• _PROBLEM REQUIREMENTS_: Among the lines below, return each one that contains the word "descending".

• _EXERCISE INPUT_:
■ ■ ■

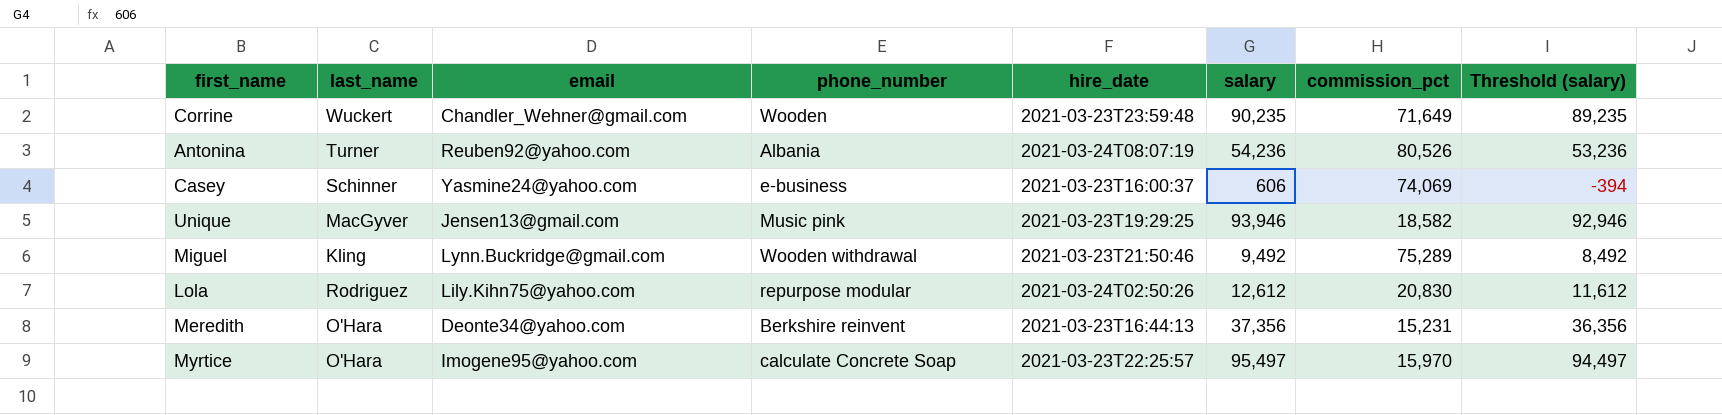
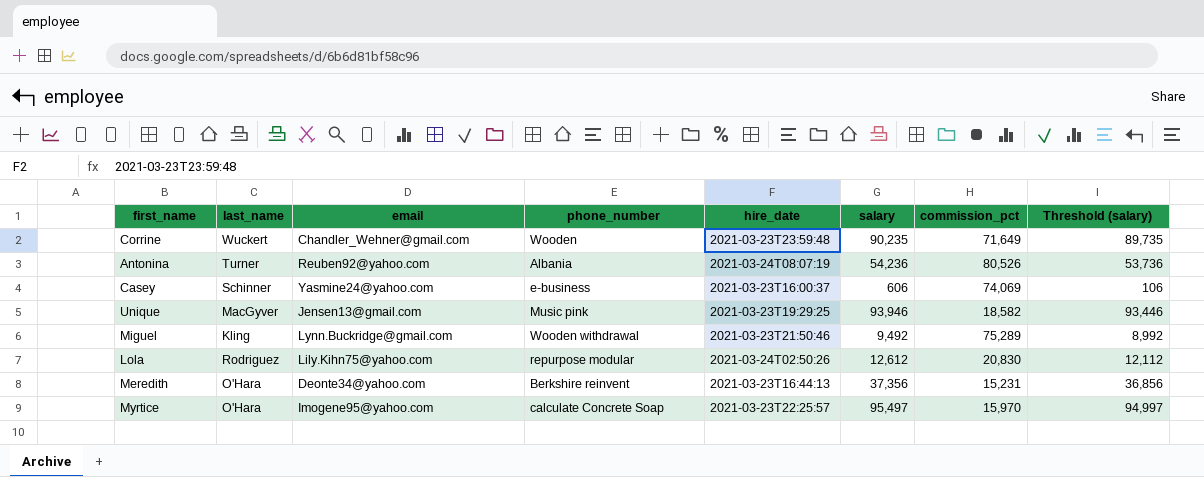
column Threshold (salary) | formula: [salary] - 1000 -> [salary] - 500

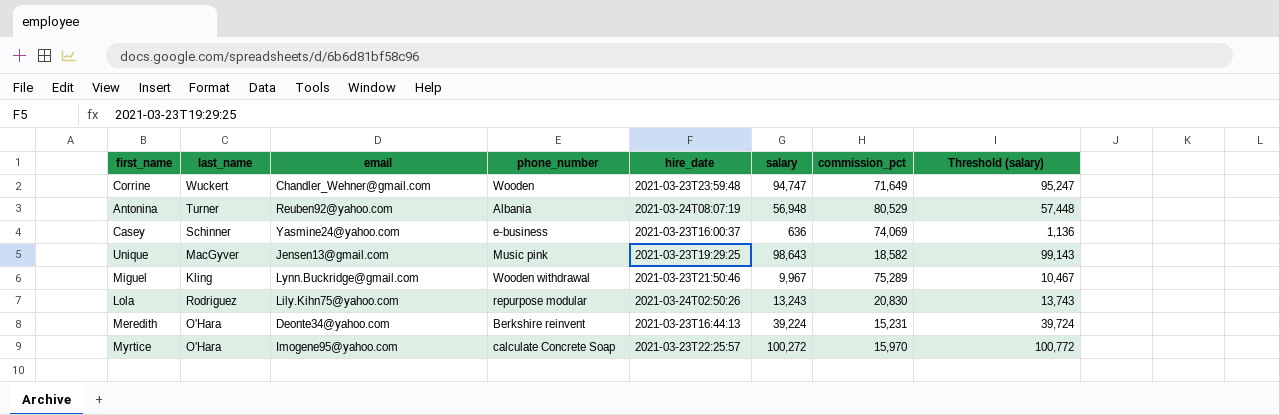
column Threshold (salary) | formula: [salary] - 500 -> [salary] + 500
Corrine | salary: 90,235 -> 94,747
Antonina | salary: 54,236 -> 56,948
Antonina | commission_pct: 80,526 -> 80,529
Casey | salary: 606 -> 636
Unique | salary: 93,946 -> 98,643
Miguel | salary: 9,492 -> 9,967
Lola | salary: 12,612 -> 13,243
Meredith | salary: 37,356 -> 39,224
Myrtice | salary: 95,497 -> 100,272

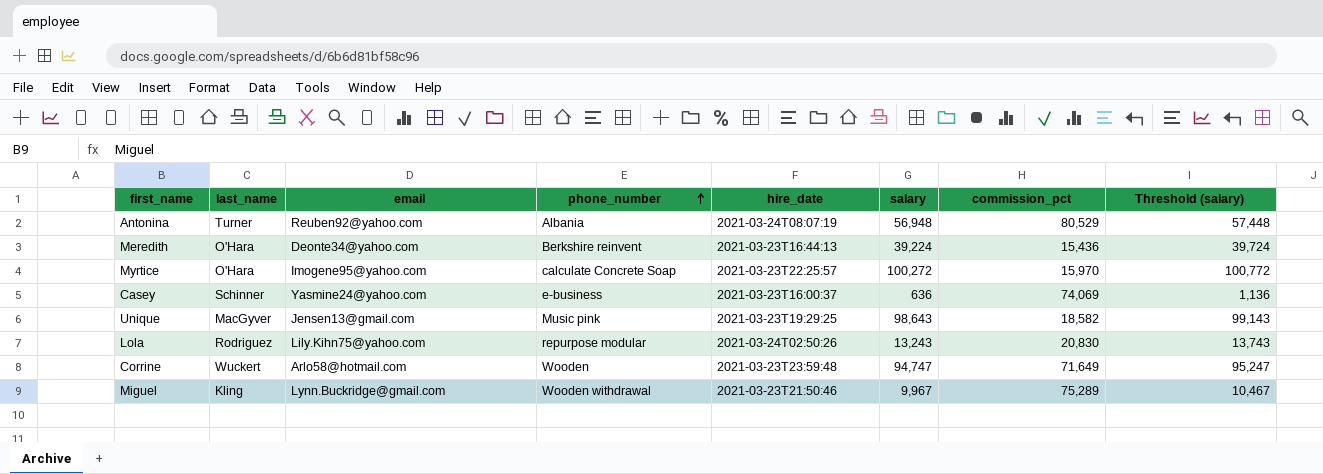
row order: none -> phone_number ascending
Meredith | commission_pct: 15,231 -> 15,436
Corrine | email: Chandler_Wehner@gmail.com -> Arlo58@hotmail.com

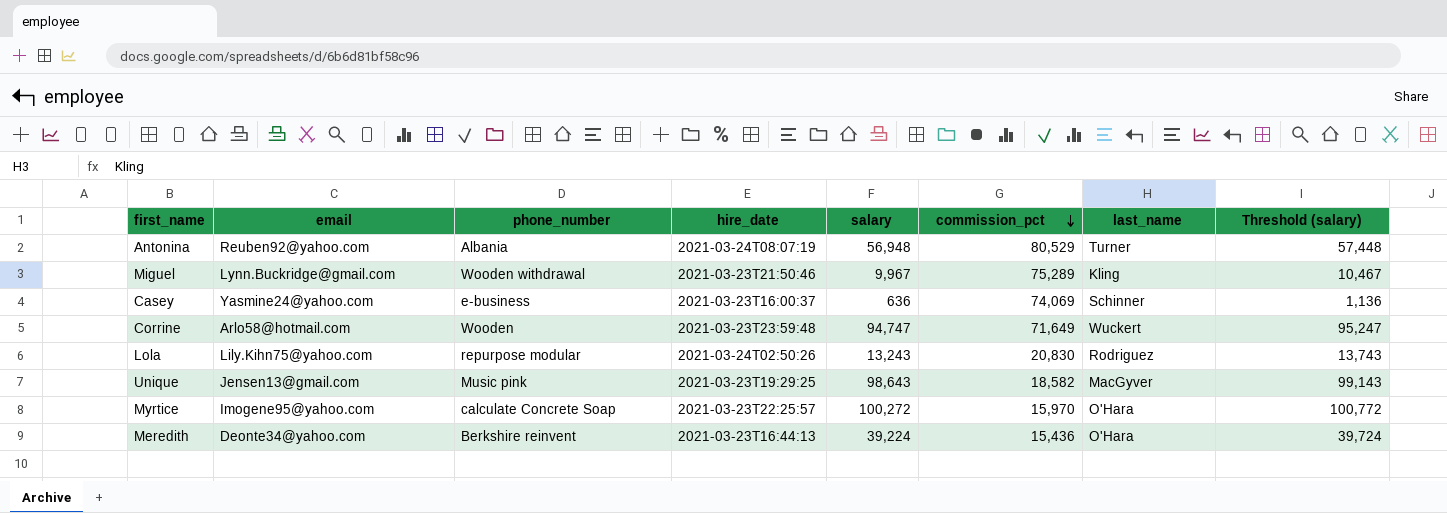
row order: phone_number ascending -> commission_pct descending
column last_name | position: 2 -> 7

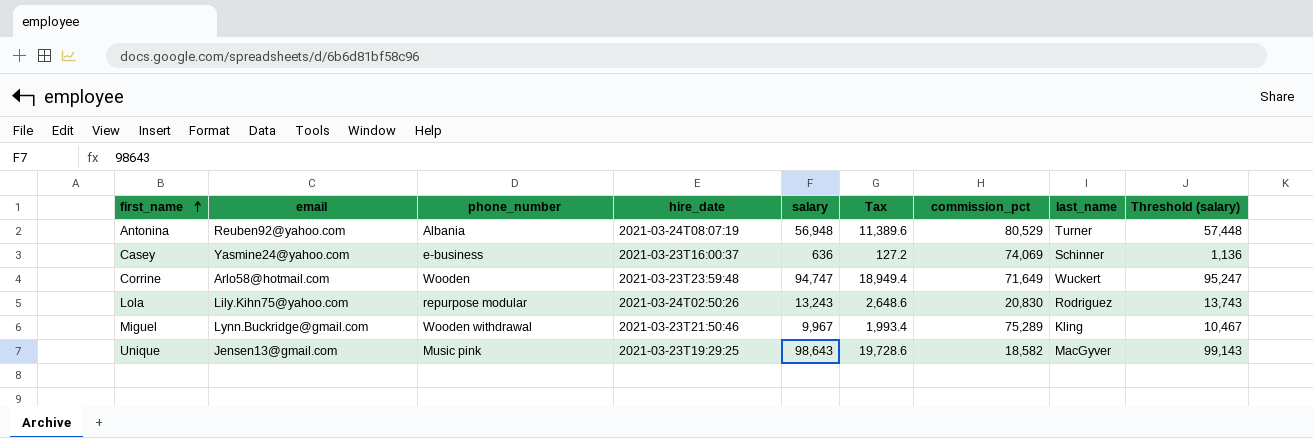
row order: commission_pct descending -> first_name ascending
column Tax | formula: none -> [salary] * 0.2
row Myrtice: Imogene95@yahoo.com | calculate Concrete Soap | 2021-03-23T22:25:57 | 100,272 | 15,970 | O'Hara | 100,772 -> none
row Meredith: Deonte34@yahoo.com | Berkshire reinvent | 2021-03-23T16:44:13 | 39,224 | 15,436 | O'Hara | 39,724 -> none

■ ■ ■

• _ANSWER SPACE_:
row order: phone_number ascending -> commission_pct descending
row order: commission_pct descending -> first_name ascending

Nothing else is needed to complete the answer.